Other ways that in which credit reporting errors are commonly made involve medical billing and debt collection. With regard to reporting by debt collectors, a common abuse involves the “re-aging” of erstwhile debts. The FCRA mandates that most delinquent consumer debts be discharged from a credit report seven years after the date of delinquency, which itself is set at 180 days after the first missed payment for accounts that are charged-off or sent to collections. Re-aging means that purchasers of delinquent debt- often aggressive collectors that frequently employ illegal tactics- will illegally reset the date of delinquency so that an obsolete debt continues to be reported. This practice has resulted in horror stories in which debts long since expired continue to appear on credit reports, dragging scores down.

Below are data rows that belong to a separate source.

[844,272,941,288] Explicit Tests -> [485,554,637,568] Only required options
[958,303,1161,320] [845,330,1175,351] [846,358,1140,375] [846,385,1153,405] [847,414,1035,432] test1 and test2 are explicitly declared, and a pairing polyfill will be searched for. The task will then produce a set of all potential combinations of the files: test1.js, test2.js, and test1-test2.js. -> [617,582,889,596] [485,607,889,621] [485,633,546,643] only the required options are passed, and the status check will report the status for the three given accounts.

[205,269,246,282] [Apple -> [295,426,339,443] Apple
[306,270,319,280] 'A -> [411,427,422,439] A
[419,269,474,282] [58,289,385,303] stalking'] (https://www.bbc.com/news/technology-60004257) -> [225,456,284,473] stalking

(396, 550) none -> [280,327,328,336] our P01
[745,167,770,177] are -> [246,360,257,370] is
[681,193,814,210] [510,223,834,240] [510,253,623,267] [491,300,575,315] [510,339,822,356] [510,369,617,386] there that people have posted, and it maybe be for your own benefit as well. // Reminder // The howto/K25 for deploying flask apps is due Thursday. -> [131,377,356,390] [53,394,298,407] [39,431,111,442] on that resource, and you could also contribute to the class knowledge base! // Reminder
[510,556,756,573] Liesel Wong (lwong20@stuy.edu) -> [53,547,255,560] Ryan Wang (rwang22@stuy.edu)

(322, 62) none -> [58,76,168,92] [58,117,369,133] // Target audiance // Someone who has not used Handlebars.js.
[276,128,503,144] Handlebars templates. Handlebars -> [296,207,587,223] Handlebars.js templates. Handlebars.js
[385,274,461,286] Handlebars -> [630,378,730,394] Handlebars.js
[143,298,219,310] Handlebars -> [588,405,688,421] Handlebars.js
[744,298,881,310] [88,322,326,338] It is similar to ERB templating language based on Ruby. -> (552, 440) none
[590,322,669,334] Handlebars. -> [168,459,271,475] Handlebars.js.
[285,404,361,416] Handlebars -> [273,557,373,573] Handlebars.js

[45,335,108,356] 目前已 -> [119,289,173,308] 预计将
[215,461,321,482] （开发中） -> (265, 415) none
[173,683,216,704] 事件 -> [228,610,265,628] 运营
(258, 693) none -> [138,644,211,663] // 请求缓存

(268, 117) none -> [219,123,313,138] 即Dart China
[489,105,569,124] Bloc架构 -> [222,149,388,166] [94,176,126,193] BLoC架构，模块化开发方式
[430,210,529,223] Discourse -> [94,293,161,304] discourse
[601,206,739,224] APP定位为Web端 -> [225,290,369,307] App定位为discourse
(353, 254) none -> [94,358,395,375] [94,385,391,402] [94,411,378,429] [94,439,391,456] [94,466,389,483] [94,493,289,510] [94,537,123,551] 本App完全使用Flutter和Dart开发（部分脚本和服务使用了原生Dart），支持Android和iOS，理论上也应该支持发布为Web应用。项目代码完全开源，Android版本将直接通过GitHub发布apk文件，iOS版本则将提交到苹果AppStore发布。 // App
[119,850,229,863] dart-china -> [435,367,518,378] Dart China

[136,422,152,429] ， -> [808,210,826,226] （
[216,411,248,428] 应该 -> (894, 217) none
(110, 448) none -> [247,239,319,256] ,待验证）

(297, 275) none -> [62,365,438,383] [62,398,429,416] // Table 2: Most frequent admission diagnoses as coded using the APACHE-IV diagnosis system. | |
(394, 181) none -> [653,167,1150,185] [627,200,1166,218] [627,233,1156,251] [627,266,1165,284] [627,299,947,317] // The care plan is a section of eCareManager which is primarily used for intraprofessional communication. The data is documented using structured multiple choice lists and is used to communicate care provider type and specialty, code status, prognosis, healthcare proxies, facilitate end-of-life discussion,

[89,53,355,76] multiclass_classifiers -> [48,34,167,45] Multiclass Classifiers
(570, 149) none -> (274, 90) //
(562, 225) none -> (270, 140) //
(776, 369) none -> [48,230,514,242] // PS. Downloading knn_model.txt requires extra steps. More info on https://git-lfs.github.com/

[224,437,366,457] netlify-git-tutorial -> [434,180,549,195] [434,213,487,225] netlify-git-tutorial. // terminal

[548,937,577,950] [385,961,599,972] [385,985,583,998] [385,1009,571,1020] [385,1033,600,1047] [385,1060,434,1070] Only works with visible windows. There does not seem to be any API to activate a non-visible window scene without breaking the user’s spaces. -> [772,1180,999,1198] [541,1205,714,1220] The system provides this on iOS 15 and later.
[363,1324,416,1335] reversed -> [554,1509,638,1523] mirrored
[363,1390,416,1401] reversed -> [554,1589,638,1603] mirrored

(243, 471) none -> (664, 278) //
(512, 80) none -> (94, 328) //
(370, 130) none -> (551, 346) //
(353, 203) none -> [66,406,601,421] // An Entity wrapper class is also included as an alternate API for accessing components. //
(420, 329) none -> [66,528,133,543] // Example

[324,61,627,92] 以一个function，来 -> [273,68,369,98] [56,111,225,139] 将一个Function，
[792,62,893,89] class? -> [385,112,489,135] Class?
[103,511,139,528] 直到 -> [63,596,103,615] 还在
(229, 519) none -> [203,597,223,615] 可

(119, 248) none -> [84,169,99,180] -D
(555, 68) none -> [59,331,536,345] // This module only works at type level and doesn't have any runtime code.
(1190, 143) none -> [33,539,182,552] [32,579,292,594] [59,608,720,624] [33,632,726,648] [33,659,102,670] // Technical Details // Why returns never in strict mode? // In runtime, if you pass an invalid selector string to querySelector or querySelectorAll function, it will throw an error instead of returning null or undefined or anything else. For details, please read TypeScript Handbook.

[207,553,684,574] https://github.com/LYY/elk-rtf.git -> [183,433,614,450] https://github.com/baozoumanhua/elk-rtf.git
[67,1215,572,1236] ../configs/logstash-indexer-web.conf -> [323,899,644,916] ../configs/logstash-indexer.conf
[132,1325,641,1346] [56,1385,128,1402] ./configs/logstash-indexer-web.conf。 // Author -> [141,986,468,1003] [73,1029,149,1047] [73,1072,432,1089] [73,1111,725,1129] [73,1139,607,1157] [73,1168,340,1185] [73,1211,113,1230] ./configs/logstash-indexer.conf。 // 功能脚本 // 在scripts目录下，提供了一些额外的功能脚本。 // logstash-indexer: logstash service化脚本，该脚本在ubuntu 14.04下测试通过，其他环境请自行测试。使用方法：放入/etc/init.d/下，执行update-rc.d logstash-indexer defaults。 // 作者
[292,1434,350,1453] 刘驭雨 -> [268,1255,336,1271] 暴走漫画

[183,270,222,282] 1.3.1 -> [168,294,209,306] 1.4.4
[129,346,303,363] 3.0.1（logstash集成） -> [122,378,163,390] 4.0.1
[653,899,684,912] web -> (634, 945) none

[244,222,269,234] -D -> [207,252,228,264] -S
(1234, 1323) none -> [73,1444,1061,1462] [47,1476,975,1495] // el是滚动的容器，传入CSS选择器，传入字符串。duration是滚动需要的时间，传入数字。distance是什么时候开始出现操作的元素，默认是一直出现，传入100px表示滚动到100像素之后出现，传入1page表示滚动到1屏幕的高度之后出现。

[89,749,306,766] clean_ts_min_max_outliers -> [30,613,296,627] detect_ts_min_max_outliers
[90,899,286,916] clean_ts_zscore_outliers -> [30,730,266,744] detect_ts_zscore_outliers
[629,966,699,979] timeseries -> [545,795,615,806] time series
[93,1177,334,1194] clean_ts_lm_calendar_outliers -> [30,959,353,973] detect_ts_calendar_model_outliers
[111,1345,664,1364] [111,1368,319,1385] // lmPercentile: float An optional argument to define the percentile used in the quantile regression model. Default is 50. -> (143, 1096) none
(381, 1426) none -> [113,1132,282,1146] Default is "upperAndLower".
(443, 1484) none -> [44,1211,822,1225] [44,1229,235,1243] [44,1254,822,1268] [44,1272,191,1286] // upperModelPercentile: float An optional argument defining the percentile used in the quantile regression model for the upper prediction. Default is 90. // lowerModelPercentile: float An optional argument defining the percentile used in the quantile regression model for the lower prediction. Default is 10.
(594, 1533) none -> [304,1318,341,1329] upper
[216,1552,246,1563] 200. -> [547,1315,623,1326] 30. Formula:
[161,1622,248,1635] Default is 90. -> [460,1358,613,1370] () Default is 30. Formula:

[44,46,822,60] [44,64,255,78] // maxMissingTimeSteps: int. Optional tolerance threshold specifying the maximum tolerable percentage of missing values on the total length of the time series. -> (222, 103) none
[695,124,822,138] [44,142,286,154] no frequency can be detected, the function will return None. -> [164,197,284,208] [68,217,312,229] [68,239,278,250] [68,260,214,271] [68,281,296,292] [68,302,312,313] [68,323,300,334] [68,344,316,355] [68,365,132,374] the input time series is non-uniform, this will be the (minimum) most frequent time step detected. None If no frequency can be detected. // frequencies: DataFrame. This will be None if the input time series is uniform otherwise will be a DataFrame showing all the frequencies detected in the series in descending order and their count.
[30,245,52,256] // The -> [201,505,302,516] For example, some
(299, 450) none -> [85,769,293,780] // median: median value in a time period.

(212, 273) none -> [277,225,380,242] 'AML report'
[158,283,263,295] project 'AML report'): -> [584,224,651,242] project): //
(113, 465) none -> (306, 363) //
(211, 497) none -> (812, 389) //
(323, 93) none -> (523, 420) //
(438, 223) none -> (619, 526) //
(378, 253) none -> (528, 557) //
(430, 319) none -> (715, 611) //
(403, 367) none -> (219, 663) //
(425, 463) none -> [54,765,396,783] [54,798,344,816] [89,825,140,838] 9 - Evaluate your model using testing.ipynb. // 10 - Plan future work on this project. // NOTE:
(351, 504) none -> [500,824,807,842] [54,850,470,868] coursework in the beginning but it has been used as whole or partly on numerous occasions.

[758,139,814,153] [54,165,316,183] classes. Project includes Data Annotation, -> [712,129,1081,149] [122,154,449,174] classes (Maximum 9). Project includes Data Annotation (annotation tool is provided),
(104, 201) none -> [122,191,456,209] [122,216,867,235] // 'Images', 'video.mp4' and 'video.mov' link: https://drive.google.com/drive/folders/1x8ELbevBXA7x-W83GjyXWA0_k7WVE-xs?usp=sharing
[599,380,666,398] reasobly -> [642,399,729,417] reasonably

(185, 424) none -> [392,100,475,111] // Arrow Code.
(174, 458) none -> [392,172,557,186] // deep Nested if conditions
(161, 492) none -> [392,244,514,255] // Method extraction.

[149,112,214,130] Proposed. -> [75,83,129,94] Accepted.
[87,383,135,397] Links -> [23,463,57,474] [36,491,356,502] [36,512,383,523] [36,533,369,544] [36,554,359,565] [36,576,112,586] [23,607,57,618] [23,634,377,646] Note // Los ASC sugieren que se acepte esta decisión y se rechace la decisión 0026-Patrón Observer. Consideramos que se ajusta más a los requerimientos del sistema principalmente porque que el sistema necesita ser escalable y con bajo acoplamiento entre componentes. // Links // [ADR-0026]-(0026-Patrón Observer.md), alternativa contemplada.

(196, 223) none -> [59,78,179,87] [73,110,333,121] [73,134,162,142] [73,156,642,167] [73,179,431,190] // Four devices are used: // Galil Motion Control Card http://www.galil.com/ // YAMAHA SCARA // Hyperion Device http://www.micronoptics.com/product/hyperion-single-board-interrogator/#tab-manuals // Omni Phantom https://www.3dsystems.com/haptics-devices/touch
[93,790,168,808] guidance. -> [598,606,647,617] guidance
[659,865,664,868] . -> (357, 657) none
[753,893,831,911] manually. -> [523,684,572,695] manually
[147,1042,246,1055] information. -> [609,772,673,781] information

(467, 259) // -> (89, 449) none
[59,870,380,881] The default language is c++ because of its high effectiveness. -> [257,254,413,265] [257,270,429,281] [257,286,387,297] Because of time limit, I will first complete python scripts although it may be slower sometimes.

Finally, and as you certainly know, identity theft is rampant in this online age. Naturally, identity theft can also lead to credit reporting errors. This occurs when someone- almost always online, though it could still happen in traditional ways (dumpster diving, lost wallet, etc.)- obtains enough of your personal information to fraudulently open accounts and/or spend money in your name. To avoid this, you should obviously take the usual precautions: shred documents, such as credit card offers, that contain sensitive information, scan your devices for viruses, use long and varied passwords, don’t open spam messages, avoid phishing sites, and so forth.

It’s crucial to note here that, in keeping with what we’ve been saying throughout this series, one of the biggest issues when it comes to identity theft and credit reporting is that most consumers don’t check their credit reports frequently enough to know that an account has been fraudulently opened in their name. It’s often months before someone who’s been the victim of such identity theft learns about it, which means lots of time in which money can be fraudulently spent and attributed to the victim as a debt on a credit report.

Fighting the Machine

Unfortunately, few adults in this country haven’t had the awful experience of wasting time on the phone trying to get some mistake, which wasn’t their fault in the first place, corrected. If spotting credit-related mistakes and getting them fixed were as easy as getting a credit report and making a call to a CRA, there wouldn’t be much need for this series of articles or attorneys who specialize in consumer protection- but that’s certainly not the case. Unsurprisingly, any number of lenders, as well as the giant, bureaucratic CRAs, are often in no hurry to fix mistakes they’ve made.

There is often a sense among consumers that they’re being tested by a giant, faceless machine that simply wants them to go away; callers will be put on hold or redirected, and they may well be assured of something by some unknown voice on the phone that never comes to fruition. As stated, purchasers of delinquent debt can also be particularly aggressive and employ illegal tactics. Indeed, an entire industry has been set up such that consumers with a legitimate complaint frequently become so frustrated that they give up. A very useful article on these problems of “automated injustice” can be found here.

While there have been countless horror stories that have arisen because of abuses in the consumer reporting business, we’ve emphasized in this series that you have a strong set of rights, particularly under the FCRA. Businesses- CRAs, lenders, debt collectors- can be held liable and made to pay damages for such abuses. Sometimes, even if you report inaccuracies and keep records, you’ll find that not enough, or maybe nothing at all, is being done to remedy your situation. In that case, you may want to contact a lawyer who specializes in such cases.